### Exercise description
For each line of the listing that includes the word "nowrap", show the whole line.

### Supplied material
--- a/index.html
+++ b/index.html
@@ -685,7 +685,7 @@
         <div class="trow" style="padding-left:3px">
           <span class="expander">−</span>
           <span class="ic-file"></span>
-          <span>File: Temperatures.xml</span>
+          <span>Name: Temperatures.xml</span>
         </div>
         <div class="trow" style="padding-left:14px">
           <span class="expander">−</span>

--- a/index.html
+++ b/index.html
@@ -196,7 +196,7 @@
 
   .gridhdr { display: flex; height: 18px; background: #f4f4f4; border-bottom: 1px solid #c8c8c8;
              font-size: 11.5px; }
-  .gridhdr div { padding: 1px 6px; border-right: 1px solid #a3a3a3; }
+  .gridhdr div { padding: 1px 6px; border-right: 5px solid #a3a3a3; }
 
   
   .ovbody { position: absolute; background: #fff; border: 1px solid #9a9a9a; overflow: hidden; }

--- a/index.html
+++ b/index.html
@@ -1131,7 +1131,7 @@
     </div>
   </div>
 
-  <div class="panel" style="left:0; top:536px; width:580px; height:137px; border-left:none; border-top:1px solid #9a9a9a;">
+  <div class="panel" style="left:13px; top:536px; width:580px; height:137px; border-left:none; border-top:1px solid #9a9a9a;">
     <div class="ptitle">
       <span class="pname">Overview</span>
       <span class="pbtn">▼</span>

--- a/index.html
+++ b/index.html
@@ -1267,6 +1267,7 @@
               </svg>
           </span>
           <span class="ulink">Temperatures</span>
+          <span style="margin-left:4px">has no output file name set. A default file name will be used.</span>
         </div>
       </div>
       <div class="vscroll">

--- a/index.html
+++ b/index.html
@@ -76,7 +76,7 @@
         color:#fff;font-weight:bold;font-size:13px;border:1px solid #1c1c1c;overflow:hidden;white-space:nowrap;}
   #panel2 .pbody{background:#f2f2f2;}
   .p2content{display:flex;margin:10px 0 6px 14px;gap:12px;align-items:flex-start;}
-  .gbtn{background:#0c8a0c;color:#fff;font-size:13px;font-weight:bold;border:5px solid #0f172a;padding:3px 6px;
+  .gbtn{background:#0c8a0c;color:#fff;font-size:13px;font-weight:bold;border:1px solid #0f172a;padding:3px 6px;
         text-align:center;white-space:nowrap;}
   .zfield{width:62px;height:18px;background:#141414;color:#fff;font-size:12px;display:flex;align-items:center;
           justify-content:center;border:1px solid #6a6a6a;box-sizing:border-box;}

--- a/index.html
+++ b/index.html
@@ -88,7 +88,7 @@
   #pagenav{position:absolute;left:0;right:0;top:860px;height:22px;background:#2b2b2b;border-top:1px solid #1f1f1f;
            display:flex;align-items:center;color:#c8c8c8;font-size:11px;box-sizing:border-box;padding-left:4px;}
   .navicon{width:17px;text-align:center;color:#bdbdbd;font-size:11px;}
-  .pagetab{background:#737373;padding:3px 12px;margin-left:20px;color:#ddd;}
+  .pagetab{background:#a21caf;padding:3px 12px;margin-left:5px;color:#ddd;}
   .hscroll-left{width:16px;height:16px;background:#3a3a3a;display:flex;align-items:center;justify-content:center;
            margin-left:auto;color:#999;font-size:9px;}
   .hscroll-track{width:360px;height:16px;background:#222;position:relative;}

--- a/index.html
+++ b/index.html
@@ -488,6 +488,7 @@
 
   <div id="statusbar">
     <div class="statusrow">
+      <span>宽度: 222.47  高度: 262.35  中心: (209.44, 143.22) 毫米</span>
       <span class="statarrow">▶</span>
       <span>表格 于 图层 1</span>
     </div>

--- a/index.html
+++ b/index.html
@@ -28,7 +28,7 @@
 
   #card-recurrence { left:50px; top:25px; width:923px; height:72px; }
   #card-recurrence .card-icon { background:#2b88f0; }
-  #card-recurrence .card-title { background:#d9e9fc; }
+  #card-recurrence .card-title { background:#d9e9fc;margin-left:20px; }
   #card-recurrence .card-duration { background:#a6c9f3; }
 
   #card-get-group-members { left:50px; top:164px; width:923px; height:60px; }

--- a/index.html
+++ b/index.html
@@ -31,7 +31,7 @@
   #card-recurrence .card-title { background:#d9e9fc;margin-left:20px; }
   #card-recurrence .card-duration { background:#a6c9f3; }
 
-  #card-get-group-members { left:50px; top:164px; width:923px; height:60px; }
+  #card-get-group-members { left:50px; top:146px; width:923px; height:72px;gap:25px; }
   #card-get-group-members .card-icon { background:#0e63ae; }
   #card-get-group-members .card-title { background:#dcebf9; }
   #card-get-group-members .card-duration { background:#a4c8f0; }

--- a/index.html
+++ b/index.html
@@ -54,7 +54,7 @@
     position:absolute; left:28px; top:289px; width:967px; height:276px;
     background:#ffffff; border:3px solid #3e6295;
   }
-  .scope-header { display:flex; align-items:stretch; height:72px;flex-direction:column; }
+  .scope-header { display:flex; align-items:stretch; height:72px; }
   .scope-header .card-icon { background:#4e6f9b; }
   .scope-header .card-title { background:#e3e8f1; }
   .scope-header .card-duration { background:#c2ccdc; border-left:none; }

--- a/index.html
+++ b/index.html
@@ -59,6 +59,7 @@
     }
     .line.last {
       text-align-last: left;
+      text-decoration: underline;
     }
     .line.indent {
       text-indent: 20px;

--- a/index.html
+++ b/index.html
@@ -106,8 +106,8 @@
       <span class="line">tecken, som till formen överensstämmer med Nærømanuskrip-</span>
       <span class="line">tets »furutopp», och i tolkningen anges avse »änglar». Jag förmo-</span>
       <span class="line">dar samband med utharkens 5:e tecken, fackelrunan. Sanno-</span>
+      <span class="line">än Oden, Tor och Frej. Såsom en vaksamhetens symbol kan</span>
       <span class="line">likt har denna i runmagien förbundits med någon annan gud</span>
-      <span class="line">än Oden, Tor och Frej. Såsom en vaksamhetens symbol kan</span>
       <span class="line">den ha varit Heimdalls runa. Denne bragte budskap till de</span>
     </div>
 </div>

### Response
         color:#fff;font-weight:bold;font-size:13px;border:1px solid #1c1c1c;overflow:hidden;white-space:nowrap;}
         text-align:center;white-space:nowrap;}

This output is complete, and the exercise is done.